— WORK INSTRUCTIONS —
Please output the data exactly, minus pictures.

— MATERIAL SUPPLIED —
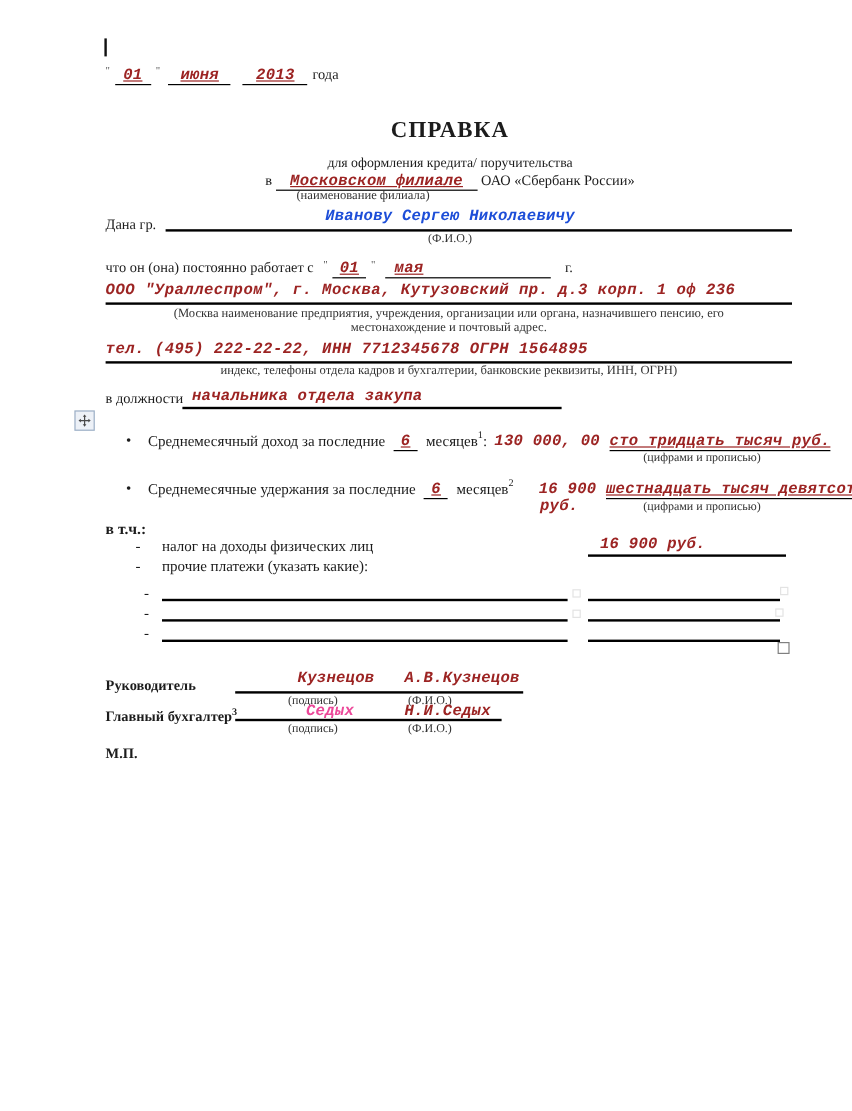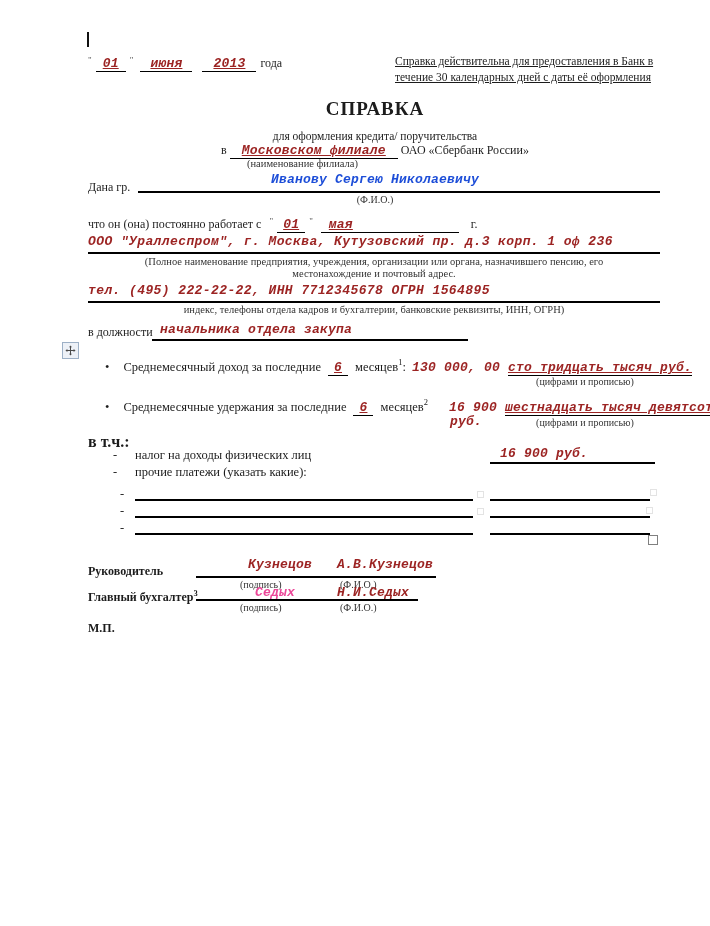--- a/index.html
+++ b/index.html
@@ -41,7 +41,7 @@
 </div>
 
 <div class="abs" style="left:395px;top:54px;font-size:11.5px;line-height:15.5px;">
-  <span class="underlined">Справка действительна для предоставления  в Банк в</span><br>
+  <br>
   <span class="underlined">течение 30 календарных дней с даты её оформления</span>
 </div>
 

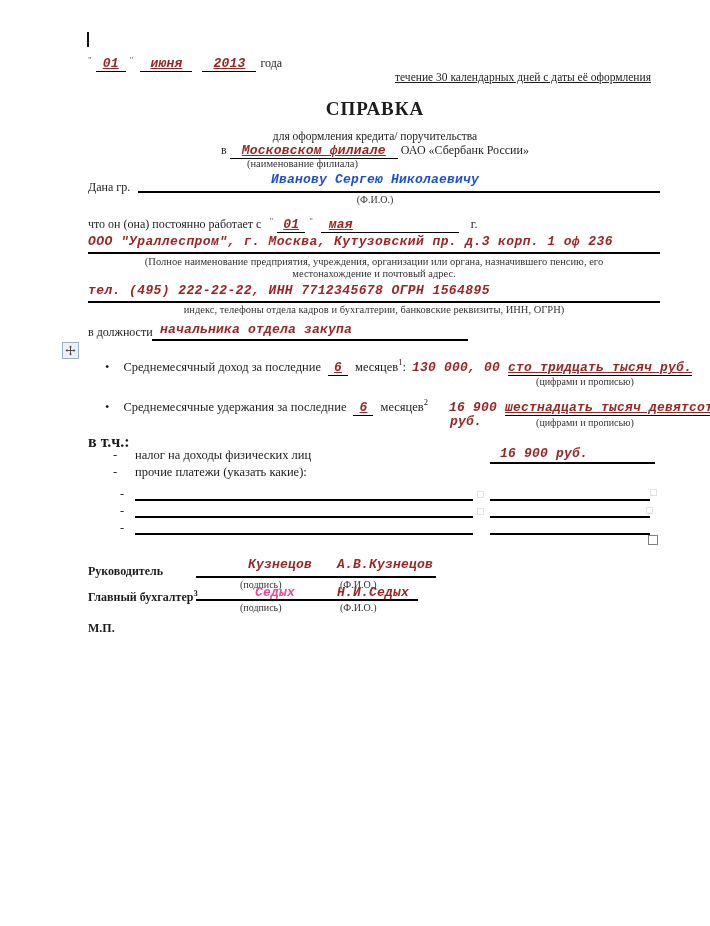--- a/index.html
+++ b/index.html
@@ -42,7 +42,6 @@
 
 <div class="abs" style="left:395px;top:54px;font-size:11.5px;line-height:15.5px;">
   <br>
-  <span class="underlined">течение 30 календарных дней с даты её оформления</span>
 </div>
 
 <div class="abs center b" style="left:88px;top:98px;width:574px;font-size:19px;letter-spacing:1px;">СПРАВКА</div>

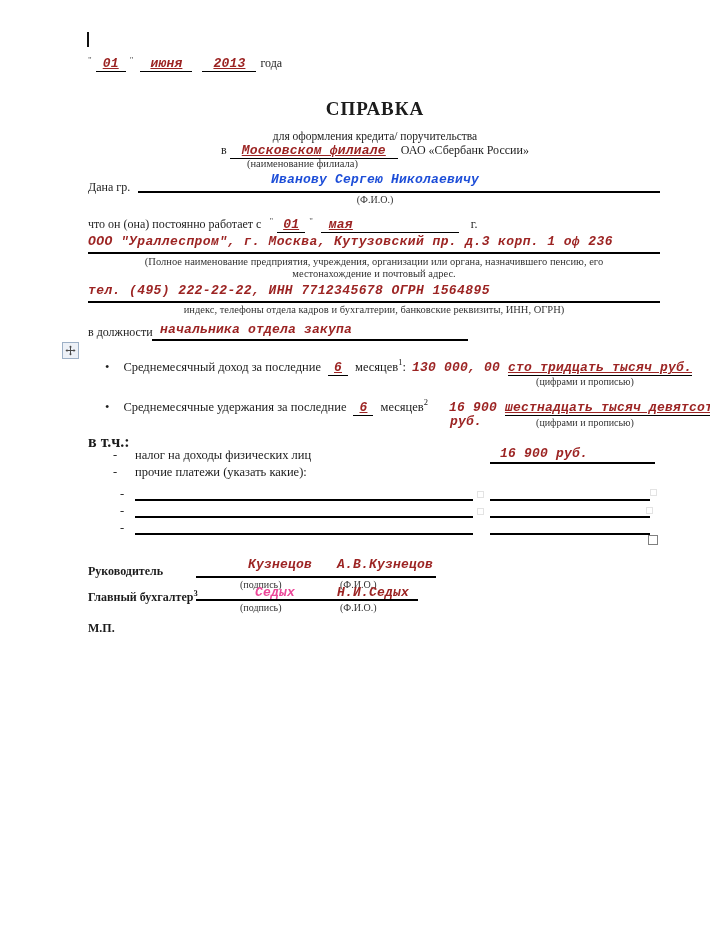--- a/index.html
+++ b/index.html
@@ -71,7 +71,7 @@
 
 <div class="abs red" style="left: 88px; top: 234px; letter-spacing: 0.4px; color: rgb(156, 36, 35);">ООО "Ураллеспром", г. Москва, Кутузовский пр. д.3 корп. 1 оф 236</div>
 <div class="hline" style="left:88px;top:252px;width:572px;"></div>
-<div class="abs center cap105" style="left:88px;top:256px;width:572px;">(Полное наименование предприятия, учреждения, организации или органа, назначившего пенсию, его</div>
+<div class="abs center cap105" style="left:88px;top:256px;width:572px;">(Москва наименование предприятия, учреждения, организации или органа, назначившего пенсию, его</div>
 <div class="abs center cap105" style="left:88px;top:268px;width:572px;">местонахождение и почтовый адрес.</div>
 
 <div class="abs red" style="left: 88px; top: 283px; letter-spacing: 0.4px; color: rgb(156, 36, 35);">тел. (495) 222-22-22, ИНН 7712345678 ОГРН 1564895</div>

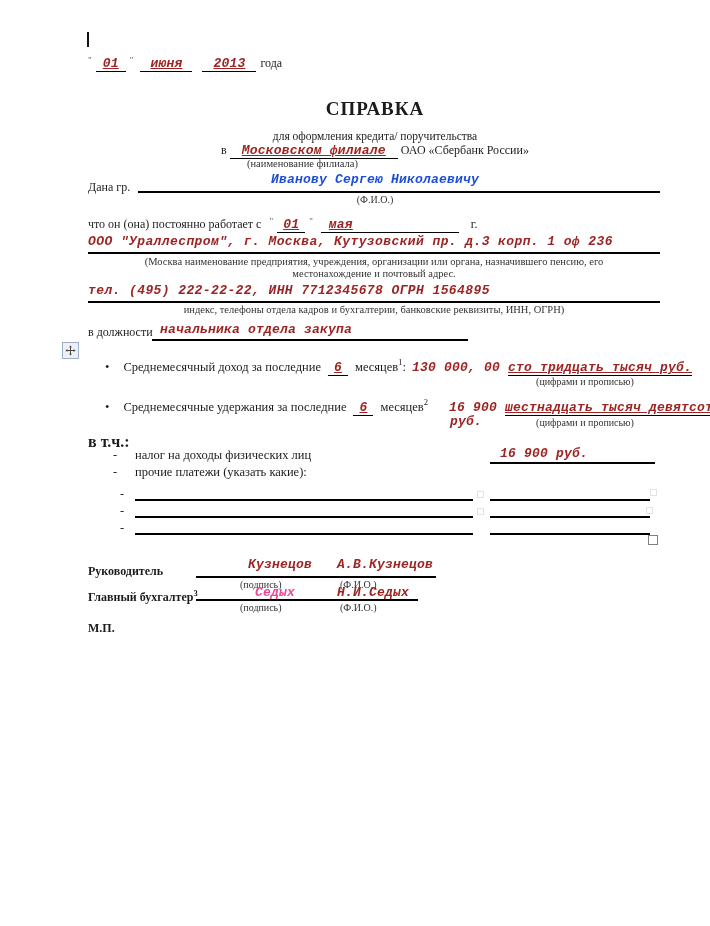--- a/index.html
+++ b/index.html
@@ -109,7 +109,7 @@
 <div class="abs red" style="left: 450px; top: 414px; color: rgb(156, 36, 35);">руб.</div>
 <div class="abs center cap" style="left:505px;top:417px;width:160px;">(цифрами и прописью)</div>
 
-<div class="abs serif b" style="left:88px;top:433px;font-size:16px;">в т.ч.:</div>
+<div class="abs serif b" style="left:88px;top:433px;font-size:13px;">в т.ч.:</div>
 
 <div class="abs serif13" style="left:113px;top:448px;">-</div>
 <div class="abs serif13" style="left:135px;top:448px;">налог на доходы физических лиц</div>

— TASK ANSWER —
--- a/index.html
+++ b/index.html
@@ -41,7 +41,7 @@
 </div>
 
 <div class="abs" style="left:395px;top:54px;font-size:11.5px;line-height:15.5px;">
-  <span class="underlined">Справка действительна для предоставления  в Банк в</span><br>
+  <br>
   <span class="underlined">течение 30 календарных дней с даты её оформления</span>
 </div>
 

--- a/index.html
+++ b/index.html
@@ -42,7 +42,6 @@
 
 <div class="abs" style="left:395px;top:54px;font-size:11.5px;line-height:15.5px;">
   <br>
-  <span class="underlined">течение 30 календарных дней с даты её оформления</span>
 </div>
 
 <div class="abs center b" style="left:88px;top:98px;width:574px;font-size:19px;letter-spacing:1px;">СПРАВКА</div>

--- a/index.html
+++ b/index.html
@@ -71,7 +71,7 @@
 
 <div class="abs red" style="left: 88px; top: 234px; letter-spacing: 0.4px; color: rgb(156, 36, 35);">ООО "Ураллеспром", г. Москва, Кутузовский пр. д.3 корп. 1 оф 236</div>
 <div class="hline" style="left:88px;top:252px;width:572px;"></div>
-<div class="abs center cap105" style="left:88px;top:256px;width:572px;">(Полное наименование предприятия, учреждения, организации или органа, назначившего пенсию, его</div>
+<div class="abs center cap105" style="left:88px;top:256px;width:572px;">(Москва наименование предприятия, учреждения, организации или органа, назначившего пенсию, его</div>
 <div class="abs center cap105" style="left:88px;top:268px;width:572px;">местонахождение и почтовый адрес.</div>
 
 <div class="abs red" style="left: 88px; top: 283px; letter-spacing: 0.4px; color: rgb(156, 36, 35);">тел. (495) 222-22-22, ИНН 7712345678 ОГРН 1564895</div>

--- a/index.html
+++ b/index.html
@@ -109,7 +109,7 @@
 <div class="abs red" style="left: 450px; top: 414px; color: rgb(156, 36, 35);">руб.</div>
 <div class="abs center cap" style="left:505px;top:417px;width:160px;">(цифрами и прописью)</div>
 
-<div class="abs serif b" style="left:88px;top:433px;font-size:16px;">в т.ч.:</div>
+<div class="abs serif b" style="left:88px;top:433px;font-size:13px;">в т.ч.:</div>
 
 <div class="abs serif13" style="left:113px;top:448px;">-</div>
 <div class="abs serif13" style="left:135px;top:448px;">налог на доходы физических лиц</div>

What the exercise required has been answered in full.